Eventually twigs and cuttings got dumped on my plot and that, you would think, was the end of that. However this heap was soon teeming with life, insects and a bumblebee nest which I regularly poked with a stick just to see what they were up to.

We lived on an estate near greenbelt oak woodland. No lordly landowner ever had a parkland like this to wander in.  In those days it was normal for children to roam unchecked all day if they wanted and I did, as long as they came back at dinner time fairly clean and with both wellies. I got to observe all sorts of habitats and species. I would come home and try to draw them or make homes for them. I was lucky again to have parents who indulged me with Observer’s books, paints and paper for birthdays and Christmasses.

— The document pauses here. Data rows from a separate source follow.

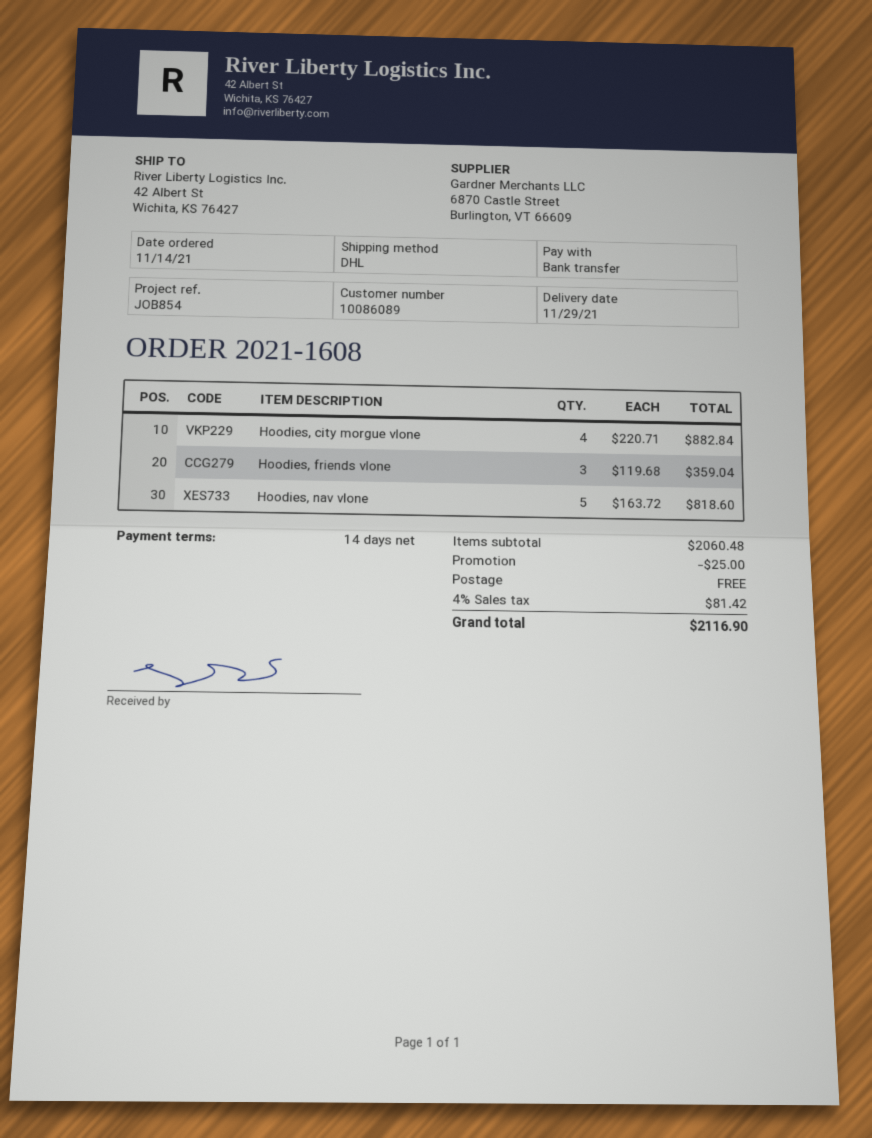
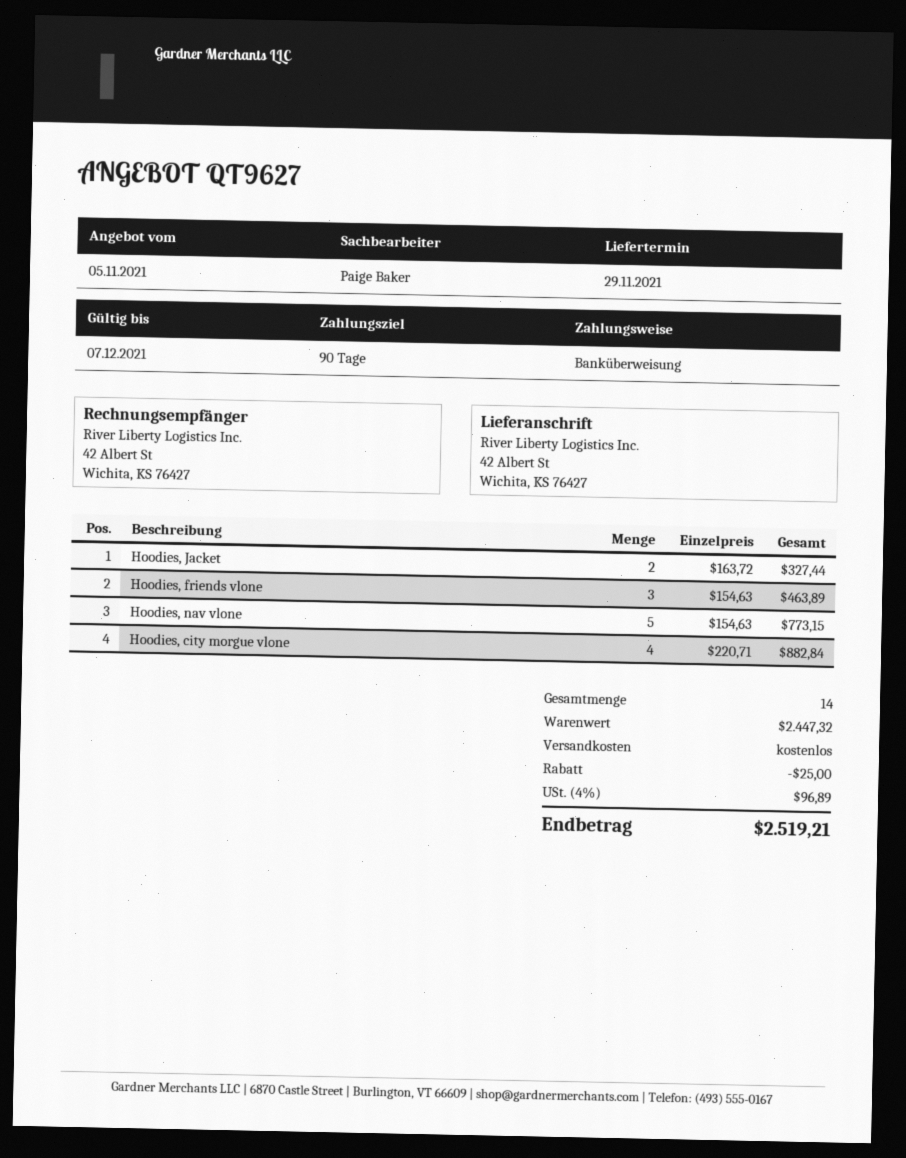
payment terms: 14 days -> 90 days
Hoodies, friends vlone: 3 x 119.68 = 359.04 -> 3 x 154.63 = 463.89
Hoodies, nav vlone: 5 x 163.72 = 818.60 -> 5 x 154.63 = 773.15
Hoodies, Jacket: none -> 2 x 163.72 = 327.44
subtotal: 2060.48 -> 2447.32
tax: 4% = 81.42 -> 4% = 96.89
total: 2116.90 -> 2519.21

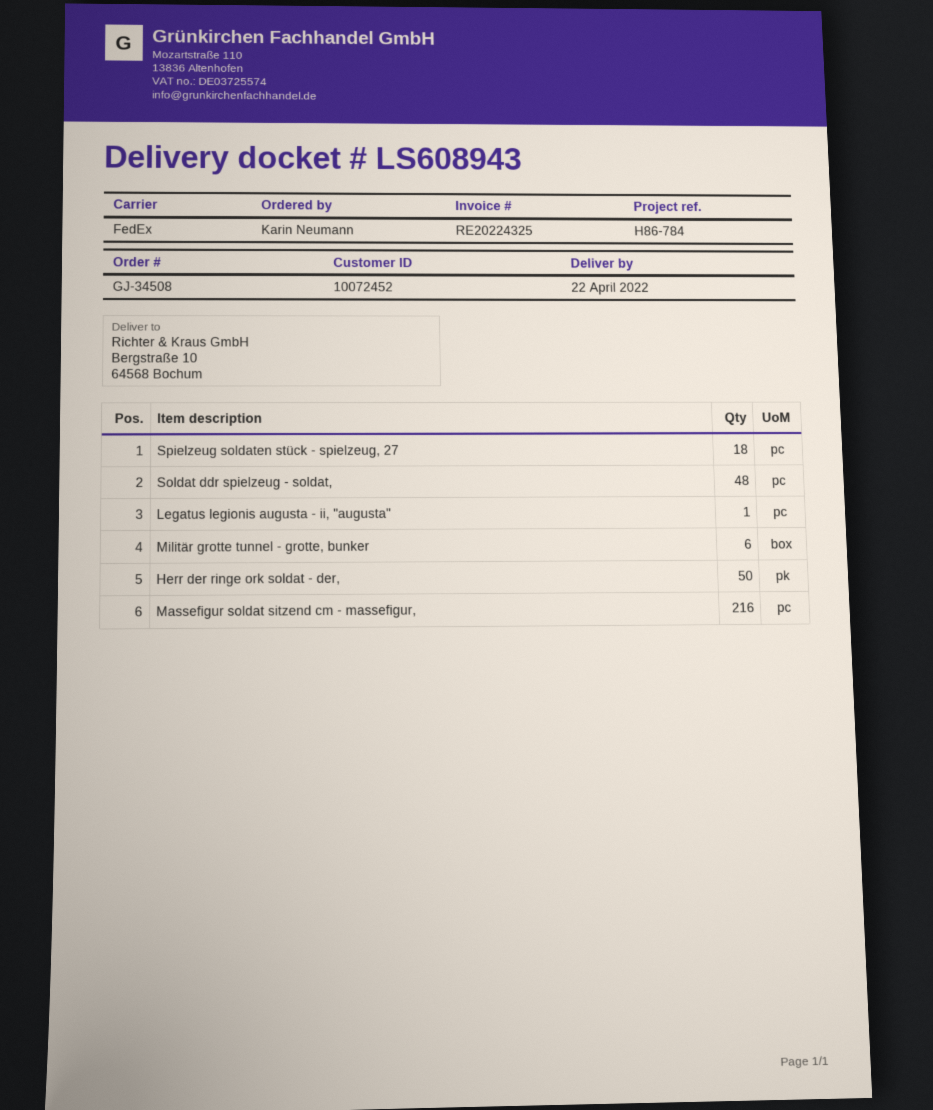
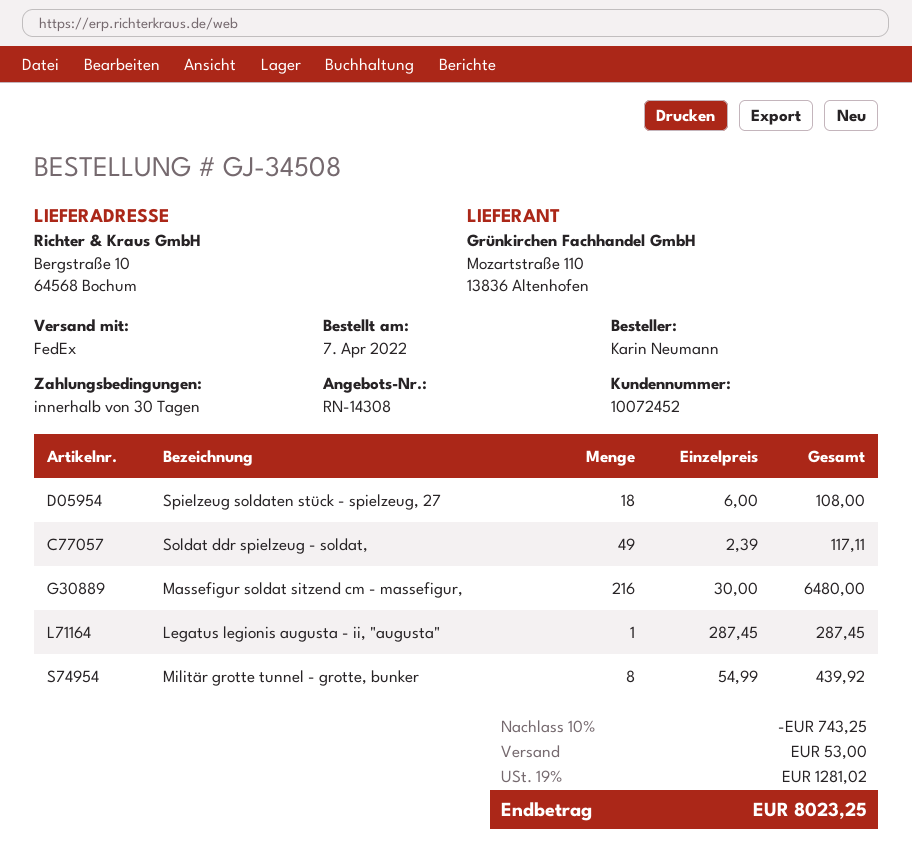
Soldat ddr spielzeug - soldat,: 48 -> 49
Militär grotte tunnel - grotte, bunker: 6 -> 8
Herr der ringe ork soldat - der,: 50 -> none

The woodland I played in with its trees and wildlife has long since been built over and I have lived in many rented rooms and houses. But I never feel that a place is welcoming unless there is some space for nature and gardening - a pot on a balcony or the companionship of a tree through the window. At present ‘my’ garden is small and has views over farmland. Within its boundaries there is a microcosm: the drawings and paintings I make there represent to me feelings, events both personal and of the wider world outside. I am not a botanical illustrator but I do like natural shapes and lines. Each plant has its own personality changing throughout the year and often when I paint or draw these plants, the images take on my preoccupations.

When I plant in the soil it’s often a bittersweet experience. I know that when we leave this house the landlord will spray the garden with weedkiller and return it to a blank canvas for the next tenants. But I will take with me a hydrangea in a pot, a descendant of one bought by my Mum as a gift to my Nan. I will gather plants given to me by Dad and plants grown by my children when they were small from conkers and seeds. I will take their gifts of fallen feathers and nestless egg shells.

Now my children are grown they may not remember watching baby spiders huddle up around their mother as the sun goes down but respect for nature remains as part of who they are.

I hope I will have my own garden one day. Then I will plant out my pots. I will plant young trees, put down roots, let the grass grow long  and then I will be home.

Spring seedlings. Oil, pencil on board.

Before I mow the lawn. Pencil on board. 

Buddleia. Oil, pencil on canvas board. 

Dad’s Gladi. Oil, pencil on board.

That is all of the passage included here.